Gregory Farnum <gfarnum@xxxxxxxxxx> · Thu, 29 Mar 2018 14:15:10 -0700



On Thu, Mar 29, 2018 at 2:08 PM, Josh Durgin <jdurgin@xxxxxxxxxx> wrote:
> On 03/29/2018 01:04 PM, Sage Weil wrote:
>>
>> On Wed, 28 Mar 2018, Matt Benjamin wrote:
>>>
>>> On Wed, Mar 28, 2018 at 1:44 PM, Mark Nelson <mnelson@xxxxxxxxxx> wrote:
>>>>
>>>> On 03/28/2018 12:21 PM, Adam C. Emerson wrote:
>>>>
>>>> 2) It sure feels like conceptually the pglog should be represented as a
>>>> per-pg ring buffer rather than key/value data.  Maybe there are really
>>>> important reasons that it shouldn't be, but I don't currently see them.
>>>> As
>>>> far as the objectstore is concerned, it seems to me like there are valid
>>>> reasons to provide some kind of log interface and perhaps that should be
>>>> used for pg_log.  That sort of opens the door for different object store
>>>> implementations fulfilling that functionality in whatever ways the
>>>> author
>>>> deems fit.
>>>
>>>
>>> In the reddit lingo, pretty much this.  We should be concentrating on
>>> this direction, or ruling it out.
>>
>>
>> Yeah, +1
>>
>> It seems like step 1 is a proof of concept branch that encodes
>> pg_log_entry_t's and writes them to a simple ring buffer.  The first
>> questions to answer is (a) whether this does in fact improve things
>> significantly and (b) whether we want to have an independent ring buffer
>> for each PG or try to mix them into one big one for the whole OSD (or
>> maybe per shard).
>>
>> The second question is how that fares on HDDs.  My guess is that the
>> current rocksdb strategy is better because it reduces the number of IOs
>> and the additional data getting compacted (and CPU usage) isn't the
>> limiting factor on HDD perforamnce (IOPS are).  (But maybe we'll get lucky
>> and the new strategy will be best for both HDD and SSD..)
>
>
> This is what we discussed in the perf call today.

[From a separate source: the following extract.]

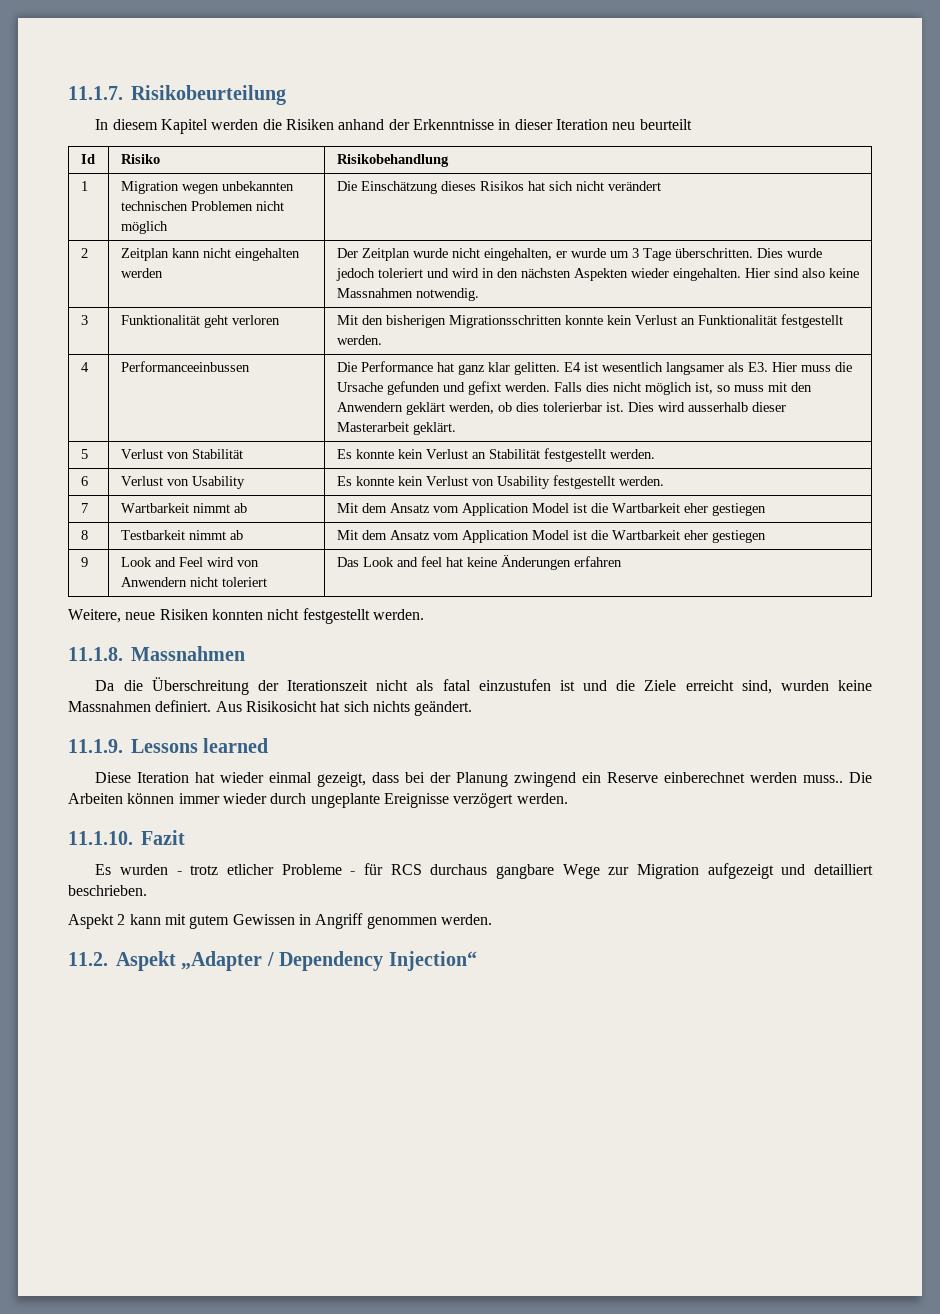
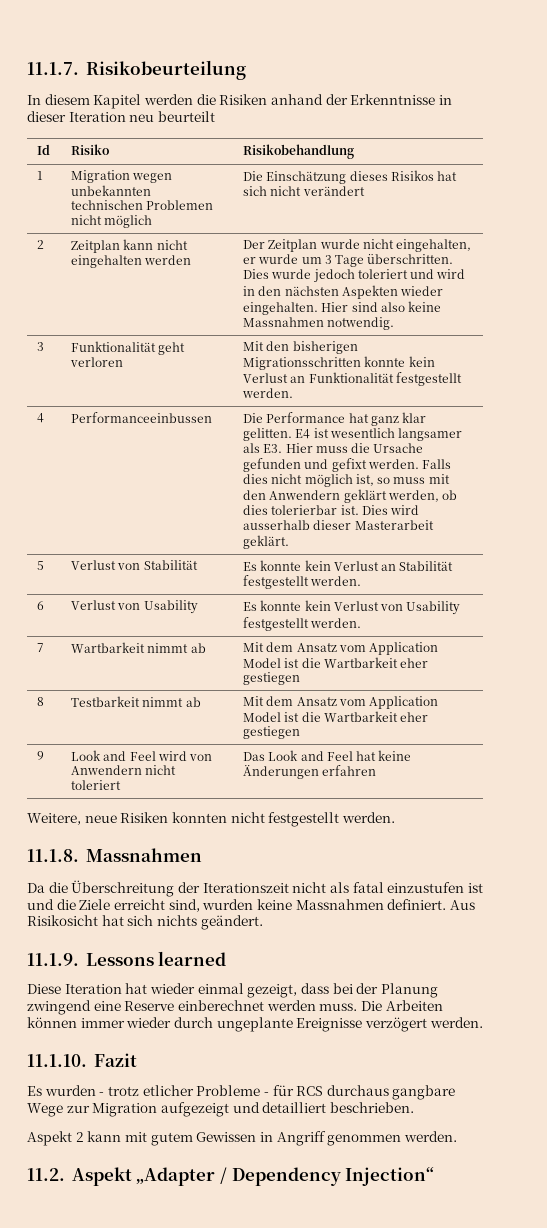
- 9 | Look and Feel wird von Anwendern nicht toleriert | Das Look and feel hat keine Änderungen erfahren
+ 9 | Look and Feel wird von Anwendern nicht toleriert | Das Look and Feel hat keine Änderungen erfahren
- Diese Iteration hat wieder einmal gezeigt, dass bei der Planung zwingend ein Reserve einberechnet werden muss..
+ Diese Iteration hat wieder einmal gezeigt, dass bei der Planung zwingend eine Reserve einberechnet werden muss.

It seems like keeping
> an omap-based implementation for HDD, for seek-optimization, makes
> sense. We could move the current read/write PGLog logic into a new
> ObjectStore, and then bluestore could use its own SSD-optimized
> implementation when on SSD, while HDD and FileStore keep the old logic.
>
> I think there's agreement that we need to rewrite the PGLog disk
> encoding in terms of a new non-key-value interface, though what that
> interface looks like isn't exactly clear yet. The more important
> question in my mind is how to do this most efficiently in bluestore on
> SSD.
>
>> Then we have to modify PGLog to be a complete implementation.  A strict
>> ring buffer probably won't work because the PG log might not trim and
>> because log entries are variable length, so there'll probably need to be
>> some simple mapping table (vs a trivial start/end ring buffer position) to
>> deal with that.  We have to trim the log periodically, so every so many
>> entries we may want to realign with a min_alloc_size boundary.  We
>> someones have to back up and rewrite divergent portions of the log (during
>> peering) so we'll need to sort out whether that is a complete
>> reencode/rewrite or whether we keep encoded entries in ram (individually
>> or in chunks), etc etc.
>
>
> Yes, I brought this up too - rewriting the whole thing is fine for
> prototyping, and finding the best non-peering performance, but for
> the larger logs we'll want on faster devices, we'll need to do some
> smaller overwrites. Hence, the interface can't be a strict fifo.
>
> I'm not sure we need a mapping table on-disk though - we read in the
> entire log into memory at start up, and could generate an in-memory
> mapping of on-disk offsets at that point. We could also enforce
> an upper limit on log entry size and add padding to simplify things.
>
> Another aspect that hasn't come up yet is keeping a strict limit on the
> log size, so that we can keep a bounded ring buffer instead of growing
> it extensively and incurring extra overhead during recovery/backfill.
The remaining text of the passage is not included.